50g gluten-free oats, blitzed in the food processor to make a flour (or use Merry Mill gluten-free oat flour from good health stores like the Hopsack in Dublin 6)
4 eggs, organic if possible
Pinch of salt
1/2 tsp Ceylon cinnamon powder
1/2 tsp vanilla powder or extract (avoid “essence” – it contains gluten)
10 drops pure stevia (optional) – I like “sweet drops of stevia” form health stores
150ml (10 tbs) natural full-fat yogurt, Greek yogurt or thickened kefir (strain home-made kefir through a sieve lined with muslin/kitchen paper and use the thick stuff that remains)
Optional: 1/2 tsp gluten-free baking powder (makes a fluffier, higher pancake, more like a drop scone)

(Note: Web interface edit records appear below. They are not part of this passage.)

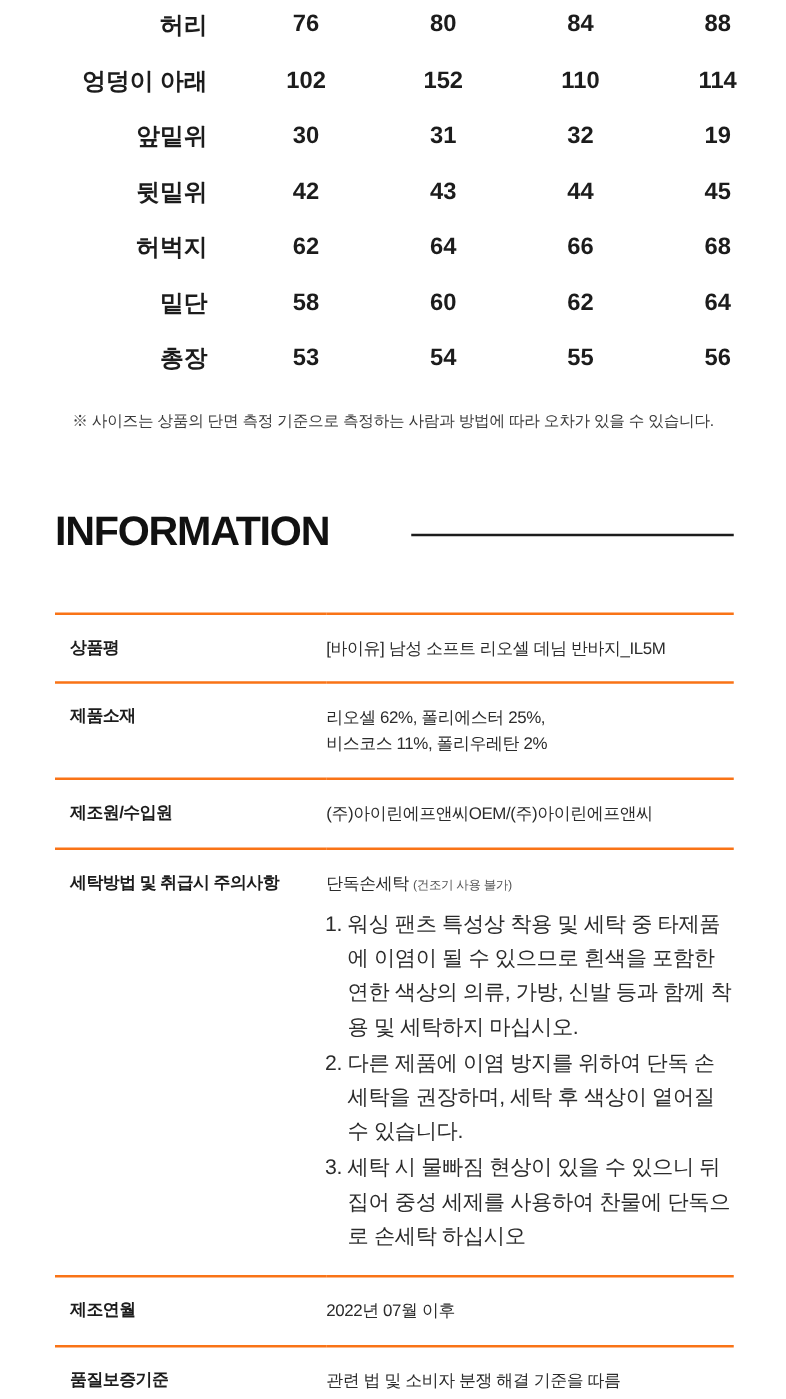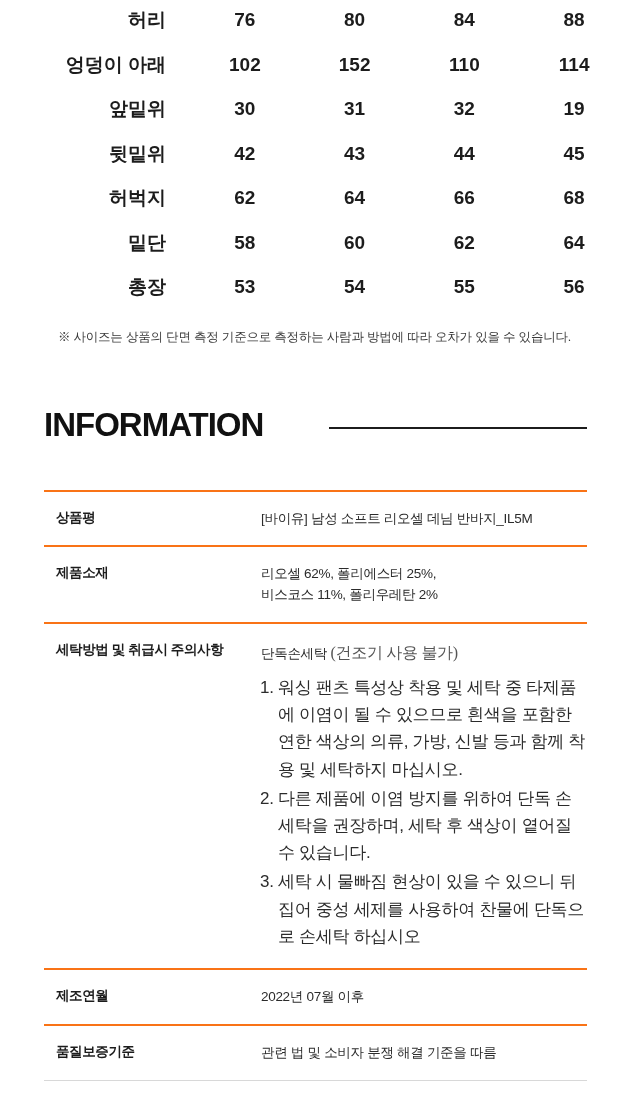--- a/index.html
+++ b/index.html
@@ -202,6 +202,10 @@
           <span class="mat-line">리오셀 62%, 폴리에스터 25%,</span>
           <span class="mat-line">비스코스 11%, 폴리우레탄 2%</span>
         </td>
+      </tr>
+      <tr>
+        <th>제조원/수입원</th>
+        <td>(주)아이린에프앤씨OEM/(주)아이린에프앤씨</td>
       </tr>
       <tr>
         <th>세탁방법 및 취급시 주의사항</th>

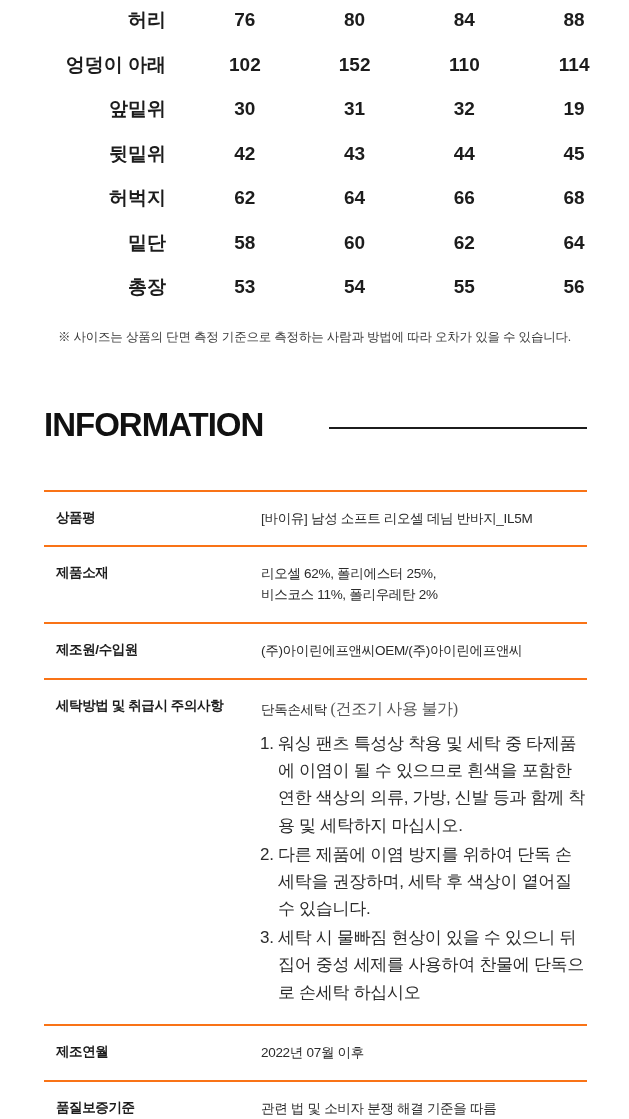--- a/index.html
+++ b/index.html
@@ -108,9 +108,8 @@
     letter-spacing: -0.3px;
   }
   td .sub {
-    font-size: 16px;
+    font-size: 10px;
     color: #555;
-    font-family: Liberation Serif, serif;
   }
   ol.wash {
     margin: 8px 0 0 0;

  1. Bitz all the ingredients together in a blender (or using a large bowl add the dry ingredients and mix well.   Make a well in the middle of the dry ingredients, add the eggs, mix with a wooden spoon, add the wet ingredients and beat until everything is smooth.
  2. Cook on the pan using extra virgin coconut oil, avocado oil or (a bit less healthy) light olive oil.
  3. Enjoy…

 

Why this is better for you:
Ceylon cinnamon helps balance your blood sugar and prevent diabetes!! Stevia is a more natural sweetener than most others and contains no calories.  Like erythritol and xylitol from health stores, stevia does not raise your blood sugar levels – so this is a friendly recipe for anyone who cares about their health or has blood sugar issues like diabetes.

Oats are a great source of soluble fibre, which feeds some of your good gut bacteria to help all aspect of your health, mental and physical.  So  much better than wheat because lower in gluten.  Published video evidence now proves that gluten damages your small intestine for at least 3 hours.  This study was done on non-gluten-sensitive people. Yes, that includes all your normal people out there.  Damaging your gut allows undigested food, bacterial cell walls and toxins to spill into your bloodstream. This eventually compromises your health by inflaming either your brain or other parts of you. 

Eggs are a high quality source of protein and (if they are organic) omega 3 fatty acids and phospholipids which our brains and cell membranes need for every function of our body.  Please don’t be afraid of eggs (unless you are sensitive or allergic).  Eggs do not give you heart disease.  The 1950’s study showing eggs cause heart disease was carried out on rabbits.  Rabbits are vegan!  Unlike us, they can’t cope with animal protein.  The real culprit with heart disease is a high grain carbohydrate diets, inflammation and lack of beneficial fats, quality protein and vegetables, herbs and spices.